煙を吐きながら蓮斗とその見つめる先に視線を送る。

見る先は数人の男が居る。


「あー…アイツ出て来たんか。って思って」

「アイツ?」

「一度、務所に送ったから。出て来たんかって思って」

「あの先頭の男?」

「そう」

「なんかアレだな。お前の職業よくわかんねぇわ」


苦笑いになる俺に蓮斗はフッと鼻で笑う。


「分かんねーって、トビだろうが。お前も使い分けてんだろうが」

「使い分ける程でもねぇけどな。

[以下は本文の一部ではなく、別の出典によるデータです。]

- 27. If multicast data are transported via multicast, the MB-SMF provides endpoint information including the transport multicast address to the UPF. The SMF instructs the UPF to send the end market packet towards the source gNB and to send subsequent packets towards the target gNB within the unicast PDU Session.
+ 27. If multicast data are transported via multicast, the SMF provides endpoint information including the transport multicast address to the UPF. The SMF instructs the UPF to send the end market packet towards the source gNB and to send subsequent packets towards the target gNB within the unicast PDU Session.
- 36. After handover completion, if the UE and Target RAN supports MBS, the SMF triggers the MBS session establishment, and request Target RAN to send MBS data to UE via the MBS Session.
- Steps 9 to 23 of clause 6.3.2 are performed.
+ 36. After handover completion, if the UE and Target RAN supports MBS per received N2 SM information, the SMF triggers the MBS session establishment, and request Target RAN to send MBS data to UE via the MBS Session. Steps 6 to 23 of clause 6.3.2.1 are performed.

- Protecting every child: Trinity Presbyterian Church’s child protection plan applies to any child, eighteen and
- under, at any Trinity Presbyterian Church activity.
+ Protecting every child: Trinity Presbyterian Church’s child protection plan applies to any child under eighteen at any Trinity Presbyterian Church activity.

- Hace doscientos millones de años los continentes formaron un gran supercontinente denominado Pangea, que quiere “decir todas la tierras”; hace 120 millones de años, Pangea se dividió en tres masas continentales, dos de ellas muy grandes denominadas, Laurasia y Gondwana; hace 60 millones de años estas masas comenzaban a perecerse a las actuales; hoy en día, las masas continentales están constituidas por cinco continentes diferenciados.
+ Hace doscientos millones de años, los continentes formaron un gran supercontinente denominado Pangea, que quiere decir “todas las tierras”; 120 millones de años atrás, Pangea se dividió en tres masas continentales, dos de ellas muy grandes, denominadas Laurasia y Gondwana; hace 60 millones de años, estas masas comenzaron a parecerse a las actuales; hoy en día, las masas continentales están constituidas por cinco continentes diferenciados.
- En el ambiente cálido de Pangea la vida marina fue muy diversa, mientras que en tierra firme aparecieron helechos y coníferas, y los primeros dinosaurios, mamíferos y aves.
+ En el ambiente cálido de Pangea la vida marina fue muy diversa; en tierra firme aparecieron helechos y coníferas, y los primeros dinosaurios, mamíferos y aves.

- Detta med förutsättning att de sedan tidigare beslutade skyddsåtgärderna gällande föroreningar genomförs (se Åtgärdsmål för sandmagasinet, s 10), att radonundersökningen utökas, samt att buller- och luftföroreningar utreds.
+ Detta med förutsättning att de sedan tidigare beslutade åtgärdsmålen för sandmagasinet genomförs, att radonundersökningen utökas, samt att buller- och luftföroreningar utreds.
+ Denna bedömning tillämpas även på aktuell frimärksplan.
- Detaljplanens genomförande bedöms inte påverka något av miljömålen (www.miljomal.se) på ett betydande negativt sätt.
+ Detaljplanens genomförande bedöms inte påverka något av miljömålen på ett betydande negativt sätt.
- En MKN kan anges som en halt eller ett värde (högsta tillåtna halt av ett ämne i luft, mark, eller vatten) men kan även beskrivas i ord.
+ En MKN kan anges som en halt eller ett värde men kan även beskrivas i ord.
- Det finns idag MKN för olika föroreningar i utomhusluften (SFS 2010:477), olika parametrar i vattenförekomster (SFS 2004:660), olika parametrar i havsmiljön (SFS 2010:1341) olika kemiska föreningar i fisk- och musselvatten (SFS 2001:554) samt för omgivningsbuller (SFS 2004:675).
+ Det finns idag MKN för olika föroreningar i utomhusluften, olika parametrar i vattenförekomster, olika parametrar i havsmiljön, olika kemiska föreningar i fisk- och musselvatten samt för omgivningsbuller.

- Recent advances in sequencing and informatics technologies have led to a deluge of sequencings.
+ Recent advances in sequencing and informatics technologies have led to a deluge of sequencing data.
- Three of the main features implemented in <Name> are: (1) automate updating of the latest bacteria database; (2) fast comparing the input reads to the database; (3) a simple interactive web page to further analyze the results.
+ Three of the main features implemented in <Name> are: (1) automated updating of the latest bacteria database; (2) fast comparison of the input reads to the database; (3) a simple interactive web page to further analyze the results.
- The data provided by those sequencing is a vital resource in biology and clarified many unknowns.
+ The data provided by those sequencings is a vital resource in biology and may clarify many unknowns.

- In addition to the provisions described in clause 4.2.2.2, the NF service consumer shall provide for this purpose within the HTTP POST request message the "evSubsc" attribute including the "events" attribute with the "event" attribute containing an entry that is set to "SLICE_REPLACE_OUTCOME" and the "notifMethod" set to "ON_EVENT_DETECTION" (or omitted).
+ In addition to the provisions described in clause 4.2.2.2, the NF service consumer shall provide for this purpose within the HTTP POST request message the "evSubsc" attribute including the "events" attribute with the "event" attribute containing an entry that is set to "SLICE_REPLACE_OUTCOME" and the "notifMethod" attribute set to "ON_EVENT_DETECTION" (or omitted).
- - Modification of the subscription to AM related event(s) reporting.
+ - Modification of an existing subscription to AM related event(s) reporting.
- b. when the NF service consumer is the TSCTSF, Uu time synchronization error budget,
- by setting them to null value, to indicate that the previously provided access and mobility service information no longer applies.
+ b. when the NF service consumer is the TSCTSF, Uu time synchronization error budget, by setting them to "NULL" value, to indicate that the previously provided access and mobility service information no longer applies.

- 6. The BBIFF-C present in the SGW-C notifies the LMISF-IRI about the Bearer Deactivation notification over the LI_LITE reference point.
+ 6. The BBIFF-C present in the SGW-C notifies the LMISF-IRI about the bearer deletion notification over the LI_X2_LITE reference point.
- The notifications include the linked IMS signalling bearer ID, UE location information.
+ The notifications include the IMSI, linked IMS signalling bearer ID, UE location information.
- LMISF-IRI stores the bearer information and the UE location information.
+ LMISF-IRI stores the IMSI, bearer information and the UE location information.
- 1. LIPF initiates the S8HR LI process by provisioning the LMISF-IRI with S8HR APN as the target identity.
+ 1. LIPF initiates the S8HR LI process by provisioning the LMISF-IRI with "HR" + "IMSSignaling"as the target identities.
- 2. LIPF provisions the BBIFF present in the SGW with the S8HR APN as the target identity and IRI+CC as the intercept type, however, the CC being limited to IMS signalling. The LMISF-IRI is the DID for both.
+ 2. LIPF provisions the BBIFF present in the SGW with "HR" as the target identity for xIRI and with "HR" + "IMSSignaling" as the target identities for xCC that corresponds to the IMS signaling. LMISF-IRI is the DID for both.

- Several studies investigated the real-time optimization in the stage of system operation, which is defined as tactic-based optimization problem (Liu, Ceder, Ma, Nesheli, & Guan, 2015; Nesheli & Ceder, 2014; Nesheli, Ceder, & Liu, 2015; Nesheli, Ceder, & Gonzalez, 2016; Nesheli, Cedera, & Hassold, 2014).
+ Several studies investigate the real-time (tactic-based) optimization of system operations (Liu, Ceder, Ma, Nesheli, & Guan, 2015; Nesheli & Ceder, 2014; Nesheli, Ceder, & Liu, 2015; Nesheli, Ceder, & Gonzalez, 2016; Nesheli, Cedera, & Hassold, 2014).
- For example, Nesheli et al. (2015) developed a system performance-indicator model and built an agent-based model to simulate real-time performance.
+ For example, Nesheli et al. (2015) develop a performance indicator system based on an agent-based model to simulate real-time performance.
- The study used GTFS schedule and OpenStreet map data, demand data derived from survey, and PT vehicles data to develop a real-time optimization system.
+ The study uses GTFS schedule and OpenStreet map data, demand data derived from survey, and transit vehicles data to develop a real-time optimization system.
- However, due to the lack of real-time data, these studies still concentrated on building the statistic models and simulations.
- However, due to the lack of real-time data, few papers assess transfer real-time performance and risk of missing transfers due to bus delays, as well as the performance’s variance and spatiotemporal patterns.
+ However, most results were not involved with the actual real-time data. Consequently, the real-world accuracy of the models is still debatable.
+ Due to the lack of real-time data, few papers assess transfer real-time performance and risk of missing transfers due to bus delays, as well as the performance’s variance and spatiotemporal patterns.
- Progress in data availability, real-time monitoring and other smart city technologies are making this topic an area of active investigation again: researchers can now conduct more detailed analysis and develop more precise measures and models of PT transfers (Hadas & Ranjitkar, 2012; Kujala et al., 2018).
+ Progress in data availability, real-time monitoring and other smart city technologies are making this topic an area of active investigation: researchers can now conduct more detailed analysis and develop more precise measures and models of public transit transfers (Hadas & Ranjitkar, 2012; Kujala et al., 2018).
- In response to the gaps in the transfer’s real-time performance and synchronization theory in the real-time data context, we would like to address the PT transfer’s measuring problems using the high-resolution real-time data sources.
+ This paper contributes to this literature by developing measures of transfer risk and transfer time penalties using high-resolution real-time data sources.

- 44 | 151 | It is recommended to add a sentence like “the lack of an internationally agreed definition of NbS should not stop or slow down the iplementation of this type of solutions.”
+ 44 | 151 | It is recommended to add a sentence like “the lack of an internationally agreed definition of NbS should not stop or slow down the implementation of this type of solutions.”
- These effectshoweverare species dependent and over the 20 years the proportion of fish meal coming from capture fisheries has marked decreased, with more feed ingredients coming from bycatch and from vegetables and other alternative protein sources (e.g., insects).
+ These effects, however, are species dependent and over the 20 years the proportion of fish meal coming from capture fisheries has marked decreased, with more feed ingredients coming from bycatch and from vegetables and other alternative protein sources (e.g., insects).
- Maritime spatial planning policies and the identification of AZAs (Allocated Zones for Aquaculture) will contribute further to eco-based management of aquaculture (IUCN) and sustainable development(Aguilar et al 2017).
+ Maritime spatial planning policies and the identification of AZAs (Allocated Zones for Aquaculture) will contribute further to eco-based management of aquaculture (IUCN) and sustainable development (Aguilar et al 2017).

殆ど俺はトビで通してっから」

「普通あれなんじゃねぇの?自慢して夜の仕事!みたいなんじゃねーの?知んねーけど…」

「なんだそれ。つか俺、仕事以外、追っかけられたくねーんだよ。だから家も非公開にしてんだよ」

「非公開ねぇ…なのに特別な女には教えんだ」


ハハッと笑う蓮斗に一瞬だけ眉が寄った。


「あんまそこに突っ込むなよ」

「いや、あれだな…と思って」

「あ?」

「悩みは深そうだなと思って」

「つか、俺の事はどーでもいから」


素っ気なく返す俺に蓮斗はクスクス笑いだす。

悩み深そうだな。と言った蓮斗の言葉はある意味そうかも…って俺自身も感じている事。

それを誰かに口にされると、否定したくなる。


結局この世の中、何もかも思い通りにはいかねぇって事。


蓮斗を家まで送った後、俺はすぐに寝落ちに着いた。